**WHAT TO WORK ON**
Look through the listing below for the string "discount". Show each line where it occurs.

=== EXERCISE INPUTS ===

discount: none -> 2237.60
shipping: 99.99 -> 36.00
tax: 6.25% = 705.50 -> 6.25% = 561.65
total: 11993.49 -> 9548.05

===
=== EXERCISE INPUTS ===

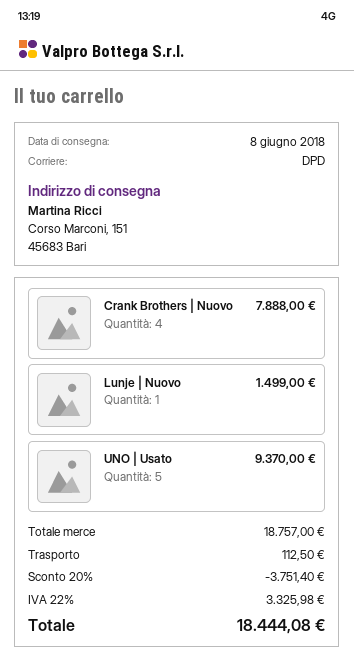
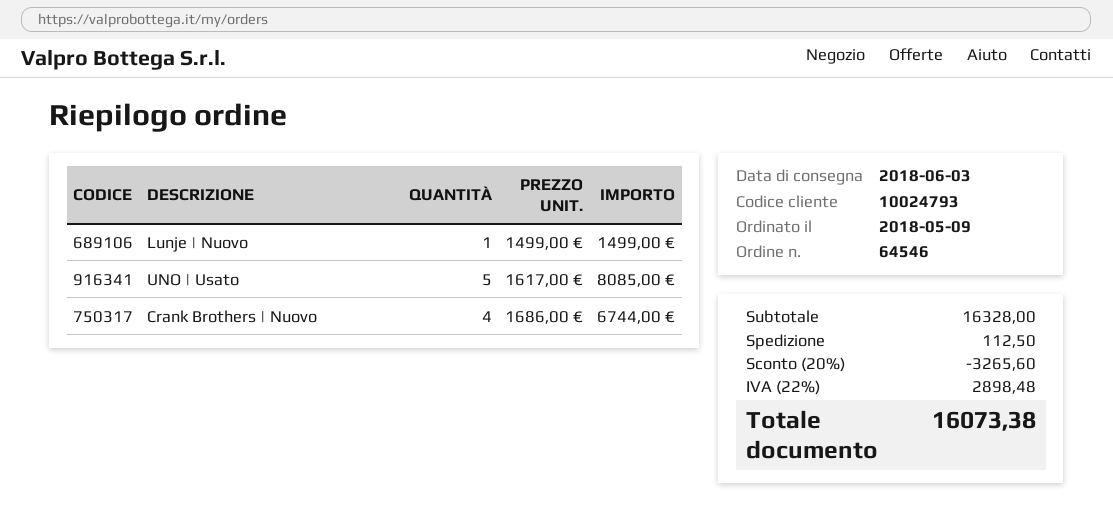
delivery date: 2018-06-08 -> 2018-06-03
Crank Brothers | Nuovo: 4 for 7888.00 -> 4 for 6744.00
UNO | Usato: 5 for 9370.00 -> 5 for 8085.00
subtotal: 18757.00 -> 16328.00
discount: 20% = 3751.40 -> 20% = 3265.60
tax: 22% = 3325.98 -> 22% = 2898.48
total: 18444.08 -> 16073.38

===

**RESULT OF THE EXERCISE**
discount: none -> 2237.60
discount: 20% = 3751.40 -> 20% = 3265.60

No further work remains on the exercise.